Find the point on the curve \(\frac{x^2}{4}+\frac{y^2}{25}=1\) at which the tangents are parallel to the x – axis.

Answer»

Given:

The curve is \(\frac{x^2}{4}+\frac{y^2}{25}=1\)

Differentiating the above w.r.t x, we get the The Slope of a tangent,

\(\Rightarrow\)\(\frac{2x^{2-1}}{4}+\frac{2y^{2-1}\times\frac{dy}{dx}}{25}=0\)

Cross multiplying we get,

\(\Rightarrow\)\(\frac{25\times2x+4\times2y\times\frac{dy}{dx}}{100}=0\)

⇒ 50x + 8y\(\frac{dy}{dx}\) = 0

⇒ 8y \(\frac{dy}{dx}\)= – 50x

⇒ \(\frac{dy}{dx}\) = \(\frac{-50x}{8y}\)
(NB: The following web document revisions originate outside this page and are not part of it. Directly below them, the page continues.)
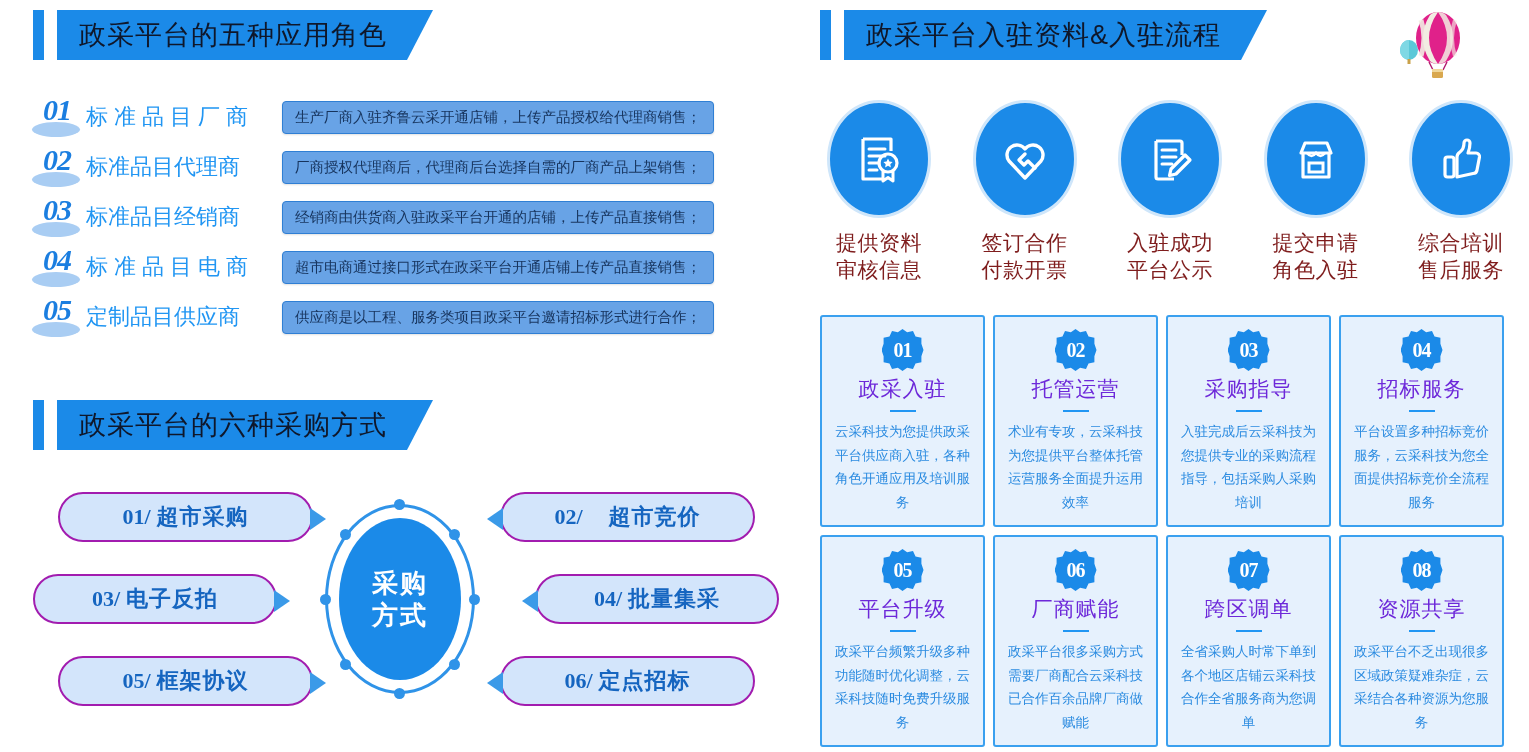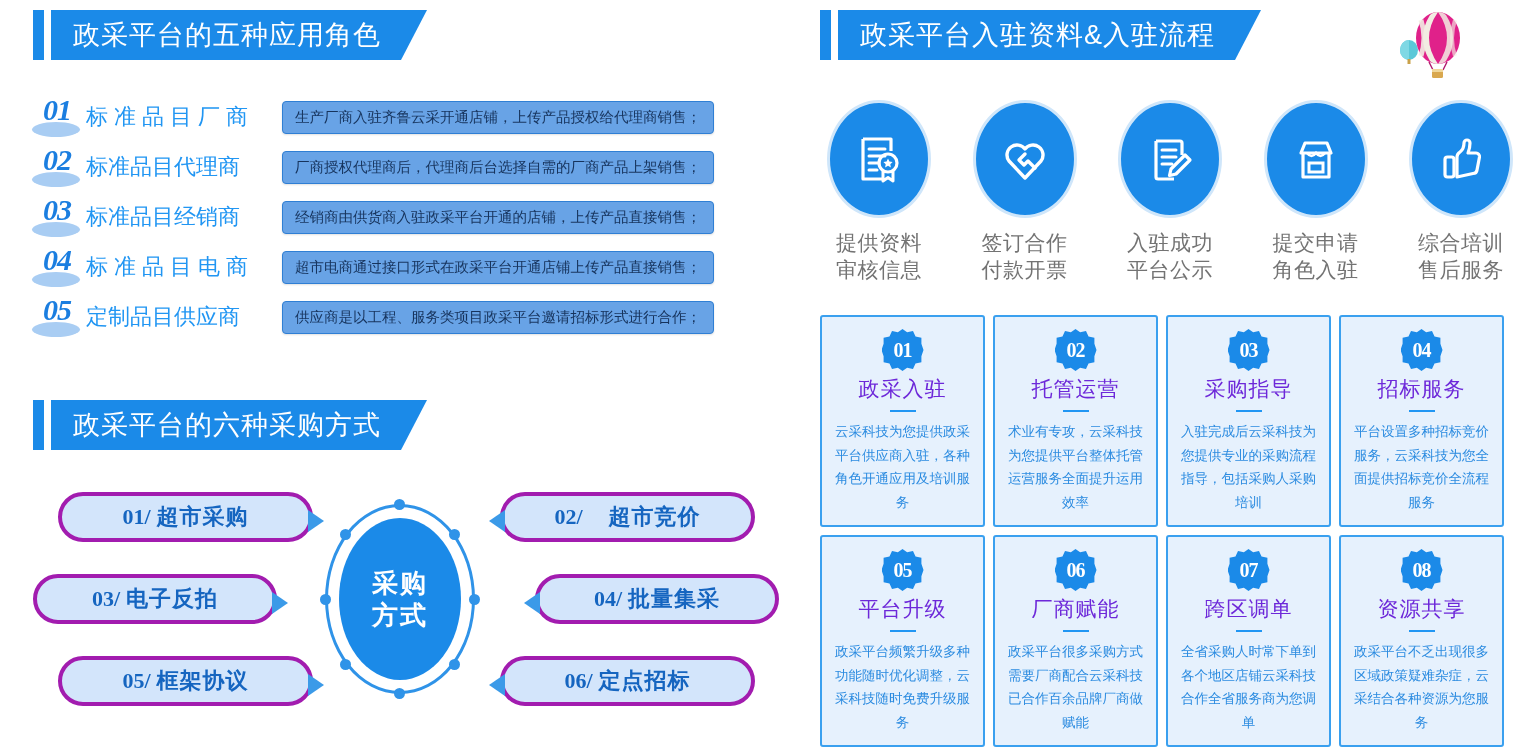--- a/index.html
+++ b/index.html
@@ -10,25 +10,26 @@
     overflow:hidden;
     position:relative;
   }
   .page{position:relative;width:1529px;height:752px;}
 
   
   .sec-head{position:absolute;display:flex;align-items:stretch;height:50px;}
   .sec-head .bar{width:11px;background:#1b8ae8;}
   .sec-head .gap{width:7px;}
   .sec-head .banner{
-     background:#1b8ae8;color:#ffffff;
+     background:#1b8ae8;color:#0f172a;
      display:flex;align-items:center;
      padding:0 46px 0 22px;
      font-size:27px;letter-spacing:1px;font-weight:400;
      clip-path:polygon(0 0, 100% 0, calc(100% - 26px) 100%, 0 100%);
+     margin-left:6px;
   }
 
   
   #roles-head{left:33px;top:10px;}
   #roles-list{position:absolute;left:28px;top:92px;width:760px;}
   .role-row{position:relative;height:50px;display:flex;align-items:center;}
   .role-num{
      position:relative;width:58px;flex:0 0 58px;height:44px;
   }
   .role-num .ell{
@@ -52,21 +53,21 @@
      color:#16335c;font-size:14.5px;
      padding:6px 12px;white-space:nowrap;
      box-shadow:0 1px 2px rgba(0,0,0,.12);
   }
 
   
   #buy-head{left:33px;top:400px;}
   #wheel{position:absolute;left:0;top:480px;width:790px;height:250px;}
   .pill{
      position:absolute;height:50px;box-sizing:border-box;
-     background:#d3e5fb;border:4px solid #a21caf;border-radius:26px;
+     background:#d3e5fb;border:2px solid #a21caf;border-radius:26px;
      display:flex;align-items:center;justify-content:center;
      color:#1565c0;font-size:22px;font-weight:700;white-space:nowrap;
   }
   .pill .slash{font-family:"Liberation Serif","DejaVu Serif",serif;font-weight:700;margin-right:6px;}
   .pill .lbl{font-family:"Liberation Sans",sans-serif;font-weight:700;letter-spacing:1px;}
   .pill .tail{
      position:absolute;width:0;height:0;border-top:11px solid transparent;
      border-bottom:11px solid transparent;
   }
   .pill.left .tail{right:-15px;border-left:16px solid #3b9ae8;}
@@ -93,21 +94,21 @@
   #balloon{position:absolute;left:1390px;top:5px;width:80px;height:80px;}
 
   #icon-row{position:absolute;left:820px;top:100px;width:700px;height:190px;
             display:flex;justify-content:space-between;}
   .step{width:118px;display:flex;flex-direction:column;align-items:center;}
   .step .circ{
      width:98px;height:112px;border-radius:50%;
      background:#1b8ae8;border:3px solid #cfe6fa;
      display:flex;align-items:center;justify-content:center;
   }
-  .step .cap{margin-top:12px;text-align:center;color:#737373;
+  .step .cap{margin-top:12px;text-align:center;color:#7f1d1d;
              font-size:21px;line-height:1.28;font-weight:400;letter-spacing:.5px;}
 
   
   #cards{position:absolute;left:820px;top:315px;width:690px;height:432px;
          display:grid;grid-template-columns:repeat(4,165px);
          grid-template-rows:212px 212px;gap:8px;}
   .card{
      background:#e6f1fd;border:2px solid #3aa0ef;border-radius:3px;
      box-sizing:border-box;padding:10px 10px 8px;
      display:flex;flex-direction:column;align-items:center;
 ⇒ \(\frac{dy}{dx}\) = \(\frac{-25x}{4y}\)......(1)

Since, the tangent is parallel to x – axis

⇒ \(\frac{dy}{dx}\) = tan(0) = 0 ...(2)

\(\therefore\) tan(0) = 0

\(\therefore\) \(\frac{dy}{dx}\) = The Slope of the tangent = tanθ

From (1) & (2),we get,

\(\frac{-25x}{4y}\) = 0

⇒ – 25x = 0

⇒ x = 0

Substituting x = 0 in \(\frac{x^2}{4}+\frac{y^2}{25}=1\) ,

\(\Rightarrow\)\(\frac{0^2}{4}+\frac{y^2}{25}=1\)

⇒ y2 = 25

⇒ y = ± 5

Thus, the required point is (0,5) & (0, – 5)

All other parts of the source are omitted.